This pork cotoletta is extra special, with our garlic & herb seasoning cooked right into the crumb! It doesn’t need fancy accompaniments, a fresh tomato and balsamic salad is the perfect pairing. You’ll be thanking Nonna for sharing her best kept culinary secrets.
The quantities provided above are averages only.
Produced in a facility that processes eggs, milk, fish, peanuts, sesame, shellfish, soy, tree nuts, and wheat.
1 sachet
Garlic & Herb Seasoning
1 packet
Dill & Parsley Mayonnaise
(Contains: Eggs, Soy; )
1 packet
Panko Breadcrumbs
(Contains: Wheat, Gluten; )
1 packet
Balsamic Glaze
(Contains: Sulphites; May be present: Sesame, Fish, Eggs, Soy, Milk)
560 g
Pork Schnitzels
1 packet
baby spinach & rocket mix
1 packet
Cherry Tomatoes

• In a shallow bowl, combine the plain flour, salt, garlic & herb seasoning and a pinch of pepper. In a second shallow bowl, whisk the egg. In a third shallow bowl, combine panko breadcrumbs and olive oil (2 tbsp for 2
people / 1/4 cup for 4 people).
• Pull apart pork schnitzels so you get 2 per person. Coat pork in the flour mixture, followed by the egg and finally into the panko mixture. Set aside.
TIP: No air fryer? Leave the oil out of the panko mixture.

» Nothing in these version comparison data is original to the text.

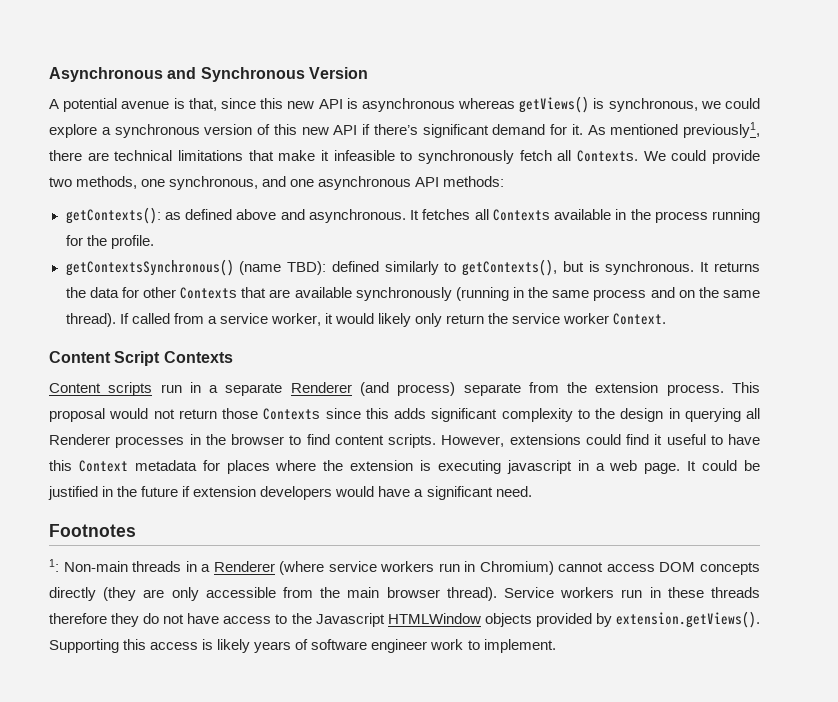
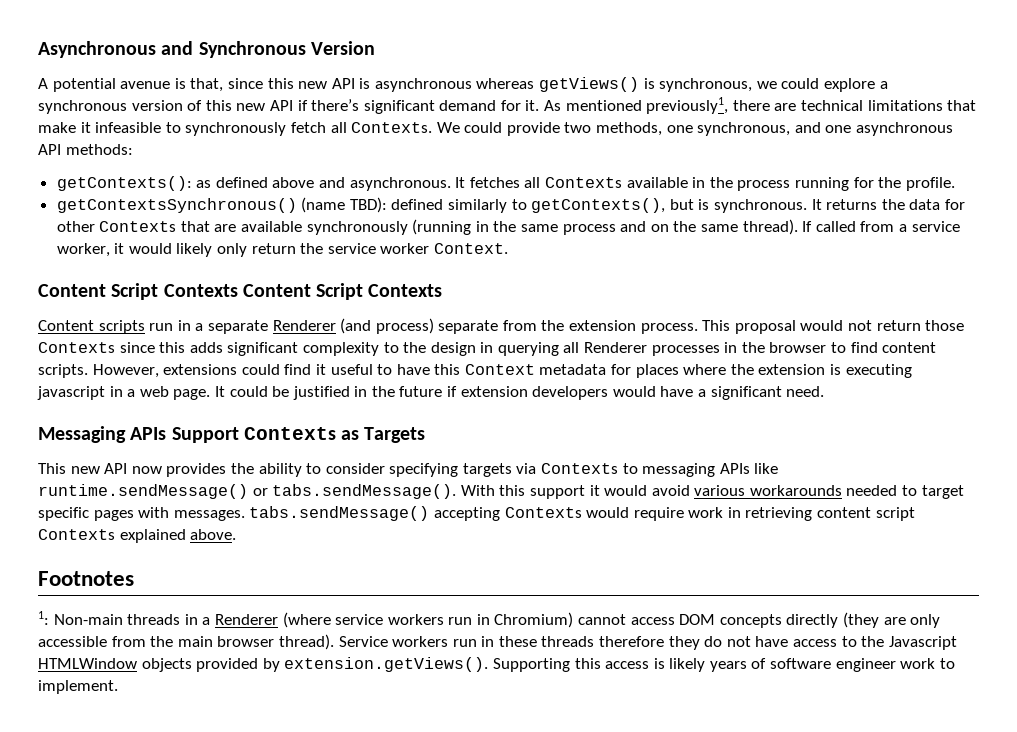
- Content Script Contexts
+ Content Script Contexts Content Script Contexts
+ Messaging APIs Support Contexts as Targets
+ This new API now provides the ability to consider specifying targets via Contexts to messaging APIs like runtime.sendMessage() or tabs.sendMessage(). With this support it would avoid various workarounds needed to target specific pages with messages. tabs.sendMessage() accepting Contexts would require work in retrieving content script Contexts explained above.

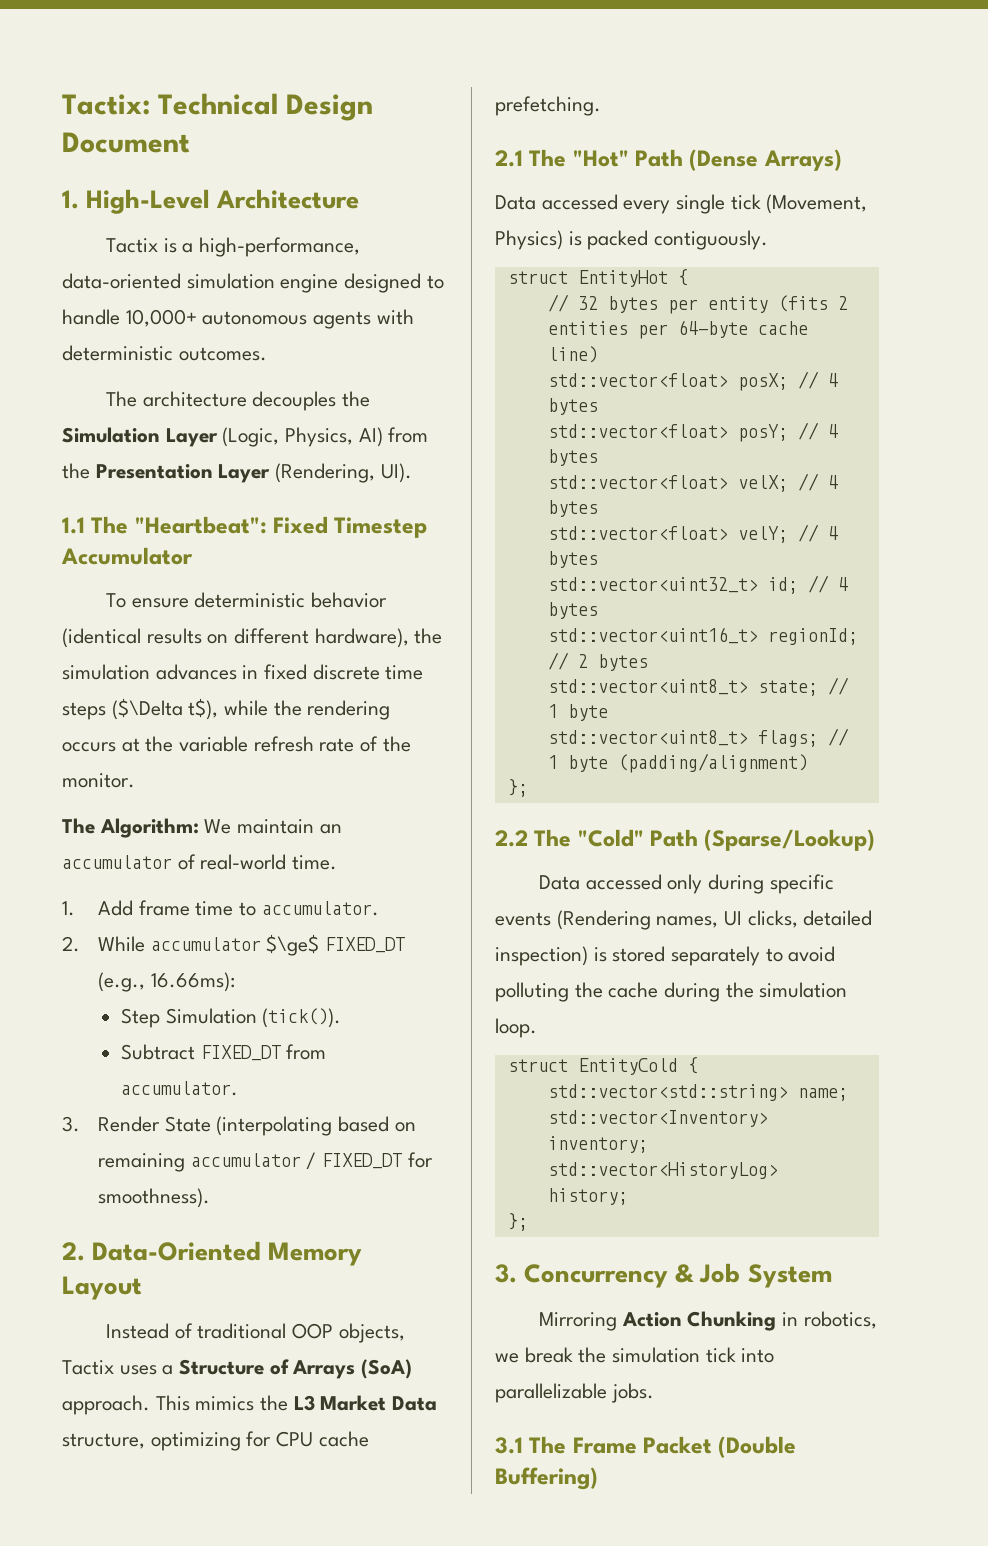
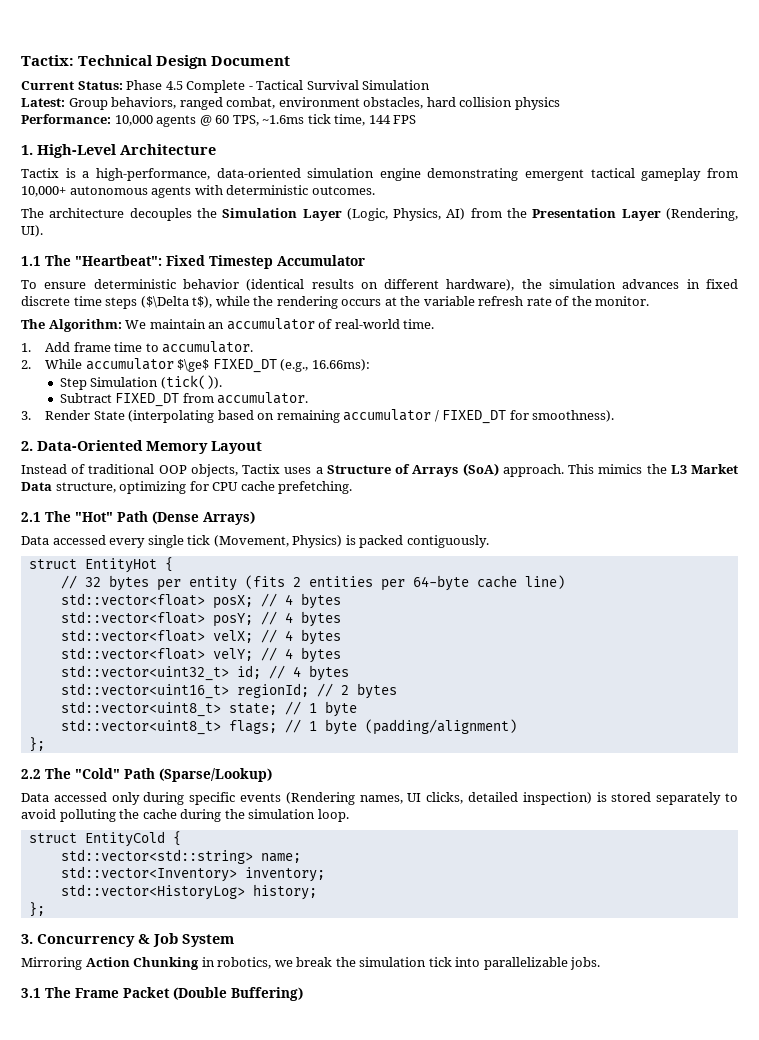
+ Current Status: Phase 4.5 Complete - Tactical Survival Simulation
+ Latest: Group behaviors, ranged combat, environment obstacles, hard collision physics
+ Performance: 10,000 agents @ 60 TPS, ~1.6ms tick time, 144 FPS
- Tactix is a high-performance, data-oriented simulation engine designed to handle 10,000+ autonomous agents with deterministic outcomes.
+ Tactix is a high-performance, data-oriented simulation engine demonstrating emergent tactical gameplay from 10,000+ autonomous agents with deterministic outcomes.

• Set air fryer to 200°C. • Place pork schnitzel into the air fryer basket and cook, turning halfway through, until golden and cooked through, 6-8 minutes (cook in batches if needed). TIP: No air fryer? In a large frying pan, heat enough olive oil to coat the base over high heat. Cook pork schnitzel in batches, until golden and cooked through, 1-2 minutes each side. Transfer to a paper towel-lined plate.

• Meanwhile, slice cherry tomatoes (see ingredients) in half. • In a large bowl, combine spinach & rocket mix, cherry tomatoes and a drizzle of balsamic vinegar and olive oil. Season to taste and toss to combine.

• Divide cherry tomato salad and Nonna's pork cottoletta between plates. • Serve with a dollop of dill & parsley mayonnaise. Enjoy!